In this paper, a Casualty Collection Points (CCPs) location problem is formulated as a two-stage robust stochastic optimization model in an uncertain environment. In this modelling approach, the network design decisions are integrated with the multi-period response operational decisions where the number of casualties with different levels of injuries coming from the affected areas is uncertain. Furthermore, the transportation capacity for the evacuation of casualties to CCPs and hospitals is also uncertain. To solve this complex problem, a robust sample average approximation method with the feasibility restoration technique is proposed, and its efficiency is examined through a statistical validation procedure. We then evaluate the proposed methodology in the backdrop of a hypothetical case of Bhopal gas tragedy (with the same hazard propagation profile) at the present day. We also report the solution robustness and model robustness of 144 instances of the case-study to show the proficiency of our proposed solution approach. Results analysis reveals that our modelling approach enables the decision makers to design a humanitarian logistic network in which not only the proximity and accessibility to CCPs are improved, but also the number of lives lost is decreased. Moreover, it is shown that the proposed robust stochastic optimization approach converges rapidly and more efficiently.

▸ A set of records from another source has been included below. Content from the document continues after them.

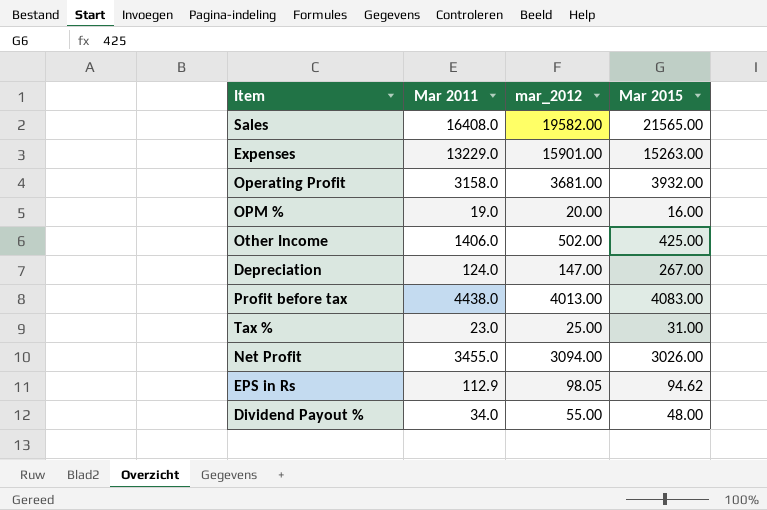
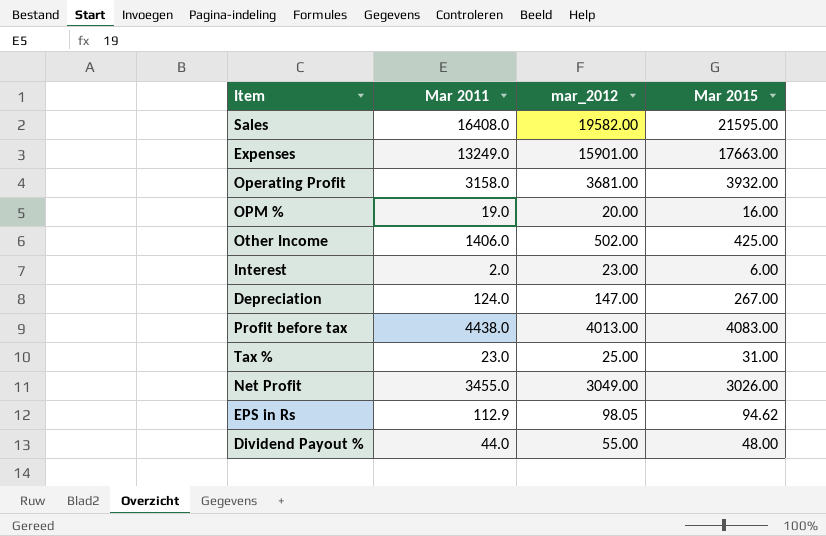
Sales | Mar 2015: 21565.00 -> 21595.00
Expenses | Mar 2011: 13229.0 -> 13249.0
Expenses | Mar 2015: 15263.00 -> 17663.00
row Interest: none -> 2.0 | 23.00 | 6.00
Net Profit | mar_2012: 3094.00 -> 3049.00
Dividend Payout % | Mar 2011: 34.0 -> 44.0

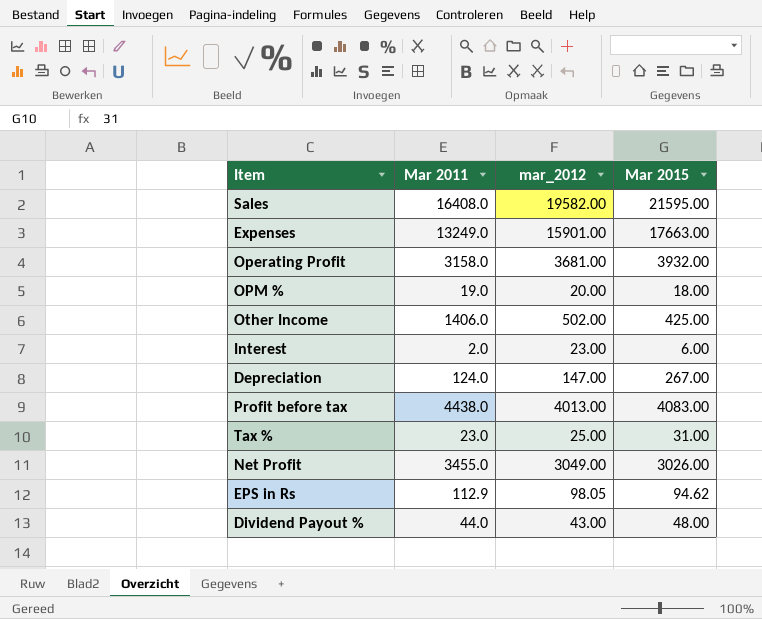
OPM % | Mar 2015: 16.00 -> 18.00
Dividend Payout % | mar_2012: 55.00 -> 43.00

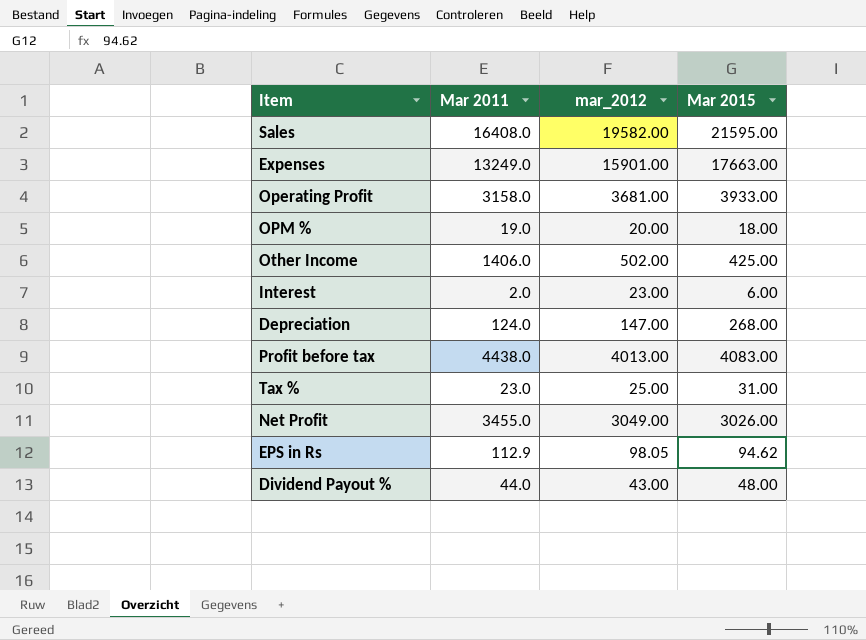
Operating Profit | Mar 2015: 3932.00 -> 3933.00
Depreciation | Mar 2015: 267.00 -> 268.00

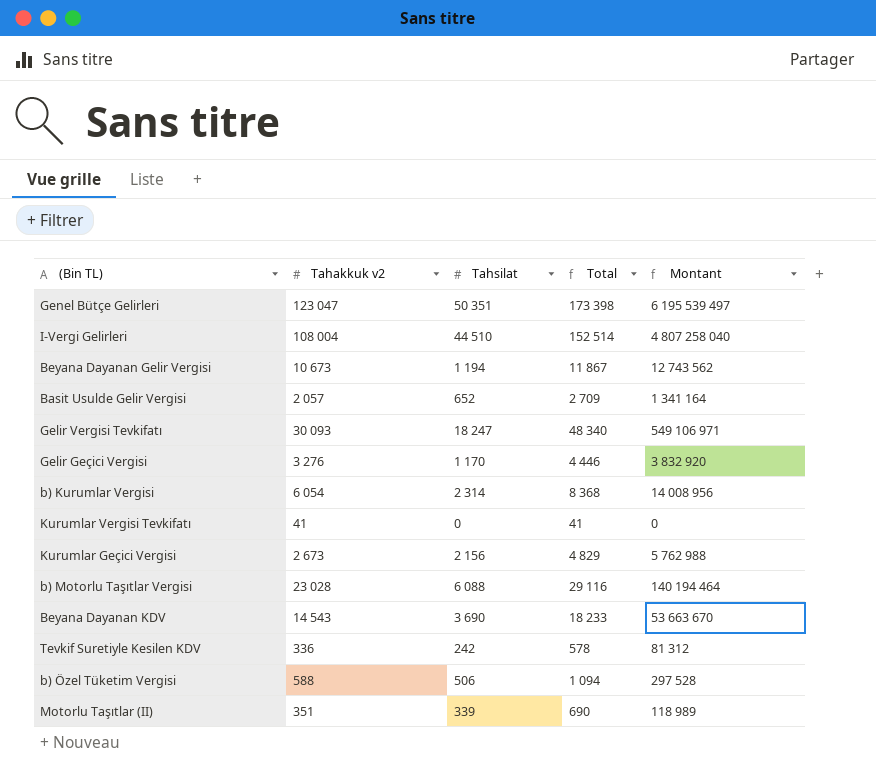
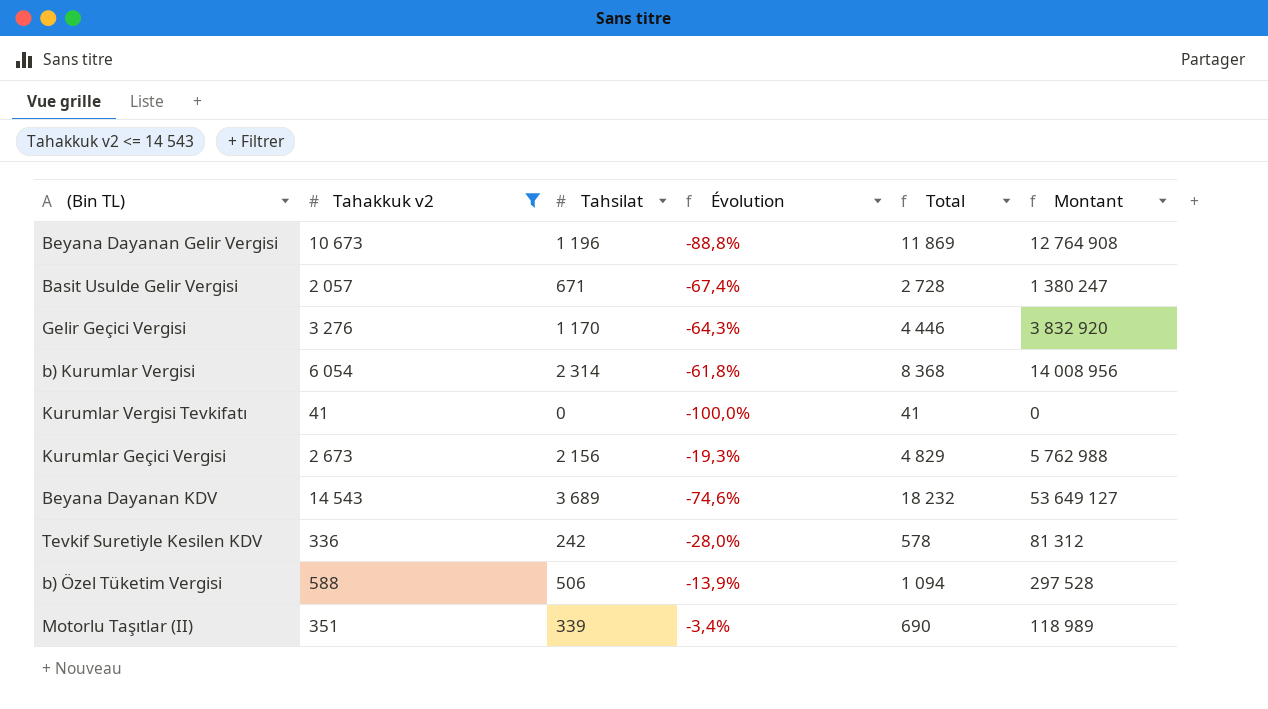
filter: none -> Tahakkuk v2 <= 14 543
column Évolution | formula: none -> ([Tahsilat] - [Tahakkuk v2]) / [Tahakkuk v2]
Beyana Dayanan Gelir Vergisi | Tahsilat: 1 194 -> 1 196
Beyana Dayanan Gelir Vergisi | Total: 11 867 -> 11 869
Beyana Dayanan Gelir Vergisi | Montant: 12 743 562 -> 12 764 908
Basit Usulde Gelir Vergisi | Tahsilat: 652 -> 671
Basit Usulde Gelir Vergisi | Total: 2 709 -> 2 728
Basit Usulde Gelir Vergisi | Montant: 1 341 164 -> 1 380 247
Beyana Dayanan KDV | Tahsilat: 3 690 -> 3 689
Beyana Dayanan KDV | Total: 18 233 -> 18 232
Beyana Dayanan KDV | Montant: 53 663 670 -> 53 649 127

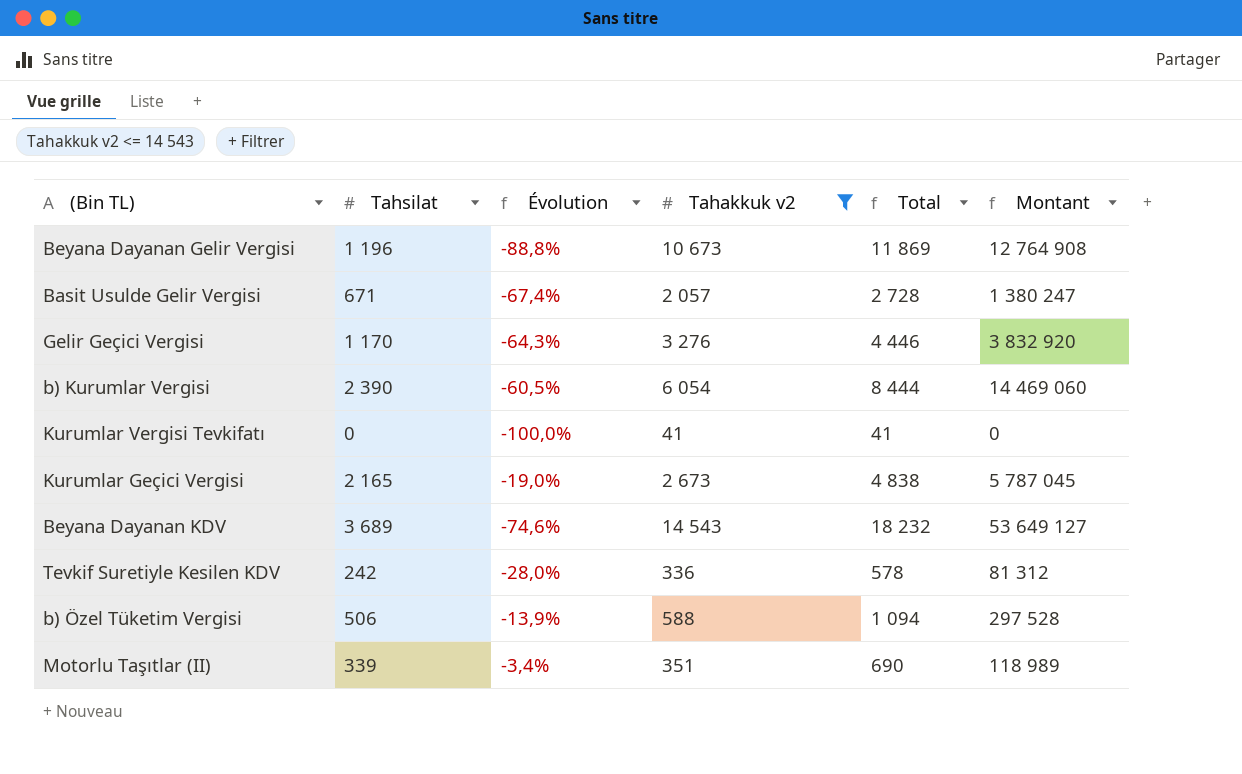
column Tahakkuk v2 | position: 2 -> 4
b) Kurumlar Vergisi | Tahsilat: 2 314 -> 2 390
b) Kurumlar Vergisi | Évolution: -61,8% -> -60,5%
b) Kurumlar Vergisi | Total: 8 368 -> 8 444
b) Kurumlar Vergisi | Montant: 14 008 956 -> 14 469 060
Kurumlar Geçici Vergisi | Tahsilat: 2 156 -> 2 165
Kurumlar Geçici Vergisi | Évolution: -19,3% -> -19,0%
Kurumlar Geçici Vergisi | Total: 4 829 -> 4 838
Kurumlar Geçici Vergisi | Montant: 5 762 988 -> 5 787 045

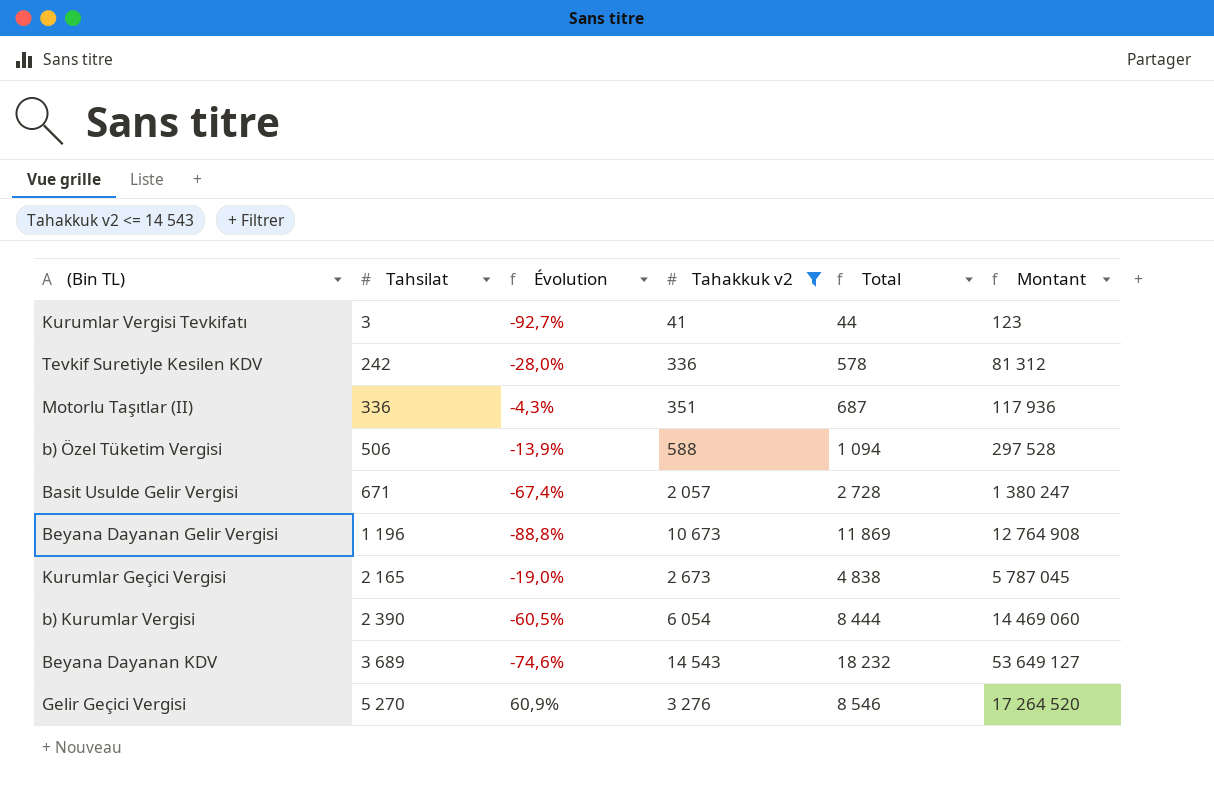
row order: none -> Tahsilat ascending
Kurumlar Vergisi Tevkifatı | Tahsilat: 0 -> 3
Kurumlar Vergisi Tevkifatı | Évolution: -100,0% -> -92,7%
Kurumlar Vergisi Tevkifatı | Total: 41 -> 44
Kurumlar Vergisi Tevkifatı | Montant: 0 -> 123
Motorlu Taşıtlar (II) | Tahsilat: 339 -> 336
Motorlu Taşıtlar (II) | Évolution: -3,4% -> -4,3%
Motorlu Taşıtlar (II) | Total: 690 -> 687
Motorlu Taşıtlar (II) | Montant: 118 989 -> 117 936
Gelir Geçici Vergisi | Tahsilat: 1 170 -> 5 270
Gelir Geçici Vergisi | Évolution: -64,3% -> 60,9%
Gelir Geçici Vergisi | Total: 4 446 -> 8 546
Gelir Geçici Vergisi | Montant: 3 832 920 -> 17 264 520

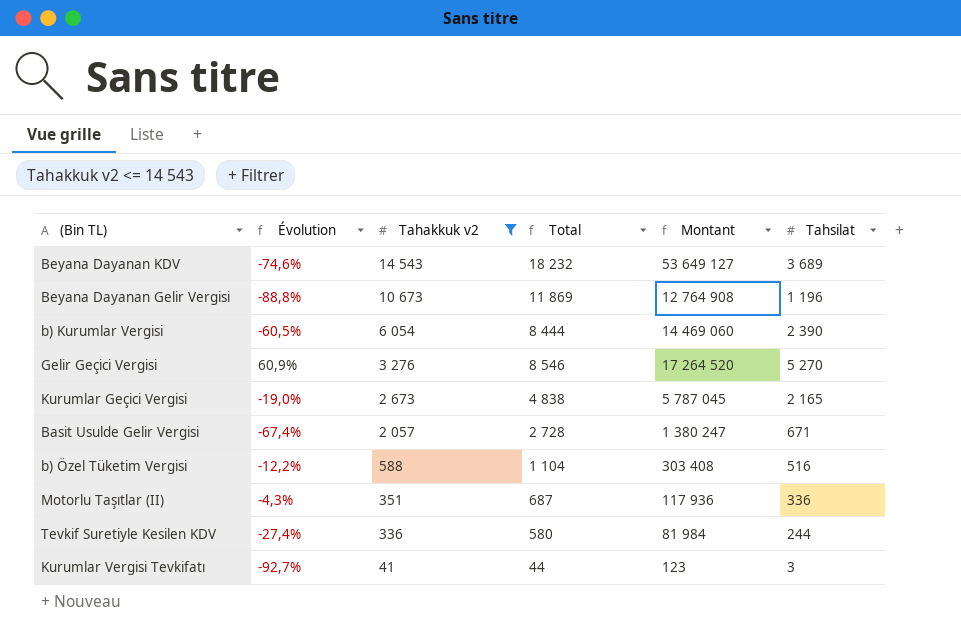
row order: Tahsilat ascending -> Tahakkuk v2 descending
column Tahsilat | position: 2 -> 6
b) Özel Tüketim Vergisi | Évolution: -13,9% -> -12,2%
b) Özel Tüketim Vergisi | Total: 1 094 -> 1 104
b) Özel Tüketim Vergisi | Montant: 297 528 -> 303 408
b) Özel Tüketim Vergisi | Tahsilat: 506 -> 516
Tevkif Suretiyle Kesilen KDV | Évolution: -28,0% -> -27,4%
Tevkif Suretiyle Kesilen KDV | Total: 578 -> 580
Tevkif Suretiyle Kesilen KDV | Montant: 81 312 -> 81 984
Tevkif Suretiyle Kesilen KDV | Tahsilat: 242 -> 244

We hope that our methodology will encourage urban city planners to pre-identify CCP locations, and, in the event of a disaster, help them decide on the subset of these CCPs that could be rapidly mobilised for disaster response.

Introduction

Severe weather events and natural disasters have displaced approximately 32 million people globally in 2012 and numbers are projected to continue rising (IPCC, 2014). According to the Centre for Research on the Epidemiology of Disasters, over the past ten years, natural disasters affected almost 1.7 billion people, including 0.7 million killed, and resulted in 1.4 trillion dollars in damages worldwide (Guha-Sapir, Hoyois & Below, 2015). Similarly, manmade disasters have human, environmental and economic consequences. Examples of such disasters include stampede, nuclear or chemical plant explosion, emergencies resulting from incorrect handling/transportation of hazardous materials, water contamination and oil spill. Man-made disasters happen mainly due to accidents, negligence or incompetence. With the global increase in the number and severity of the disasters, researchers from different disciplines are increasingly paying attention to disaster management problems. Alerts and early warning systems are among the tools available to city planners for dealing with emergencies. These inform the population of an impending disaster, e.g., tsunami warning system of the Japanese Meteorological Agency (Tatehata, 1997) and COBRA alerts in the UK (Thunhurst, Ritchie, Friend & Booker, 1992). Although these are useful for the advance warning, it is also essential to have, in place, existing strategies for humanitarian logistic network design that could be initiated after a disaster occurs.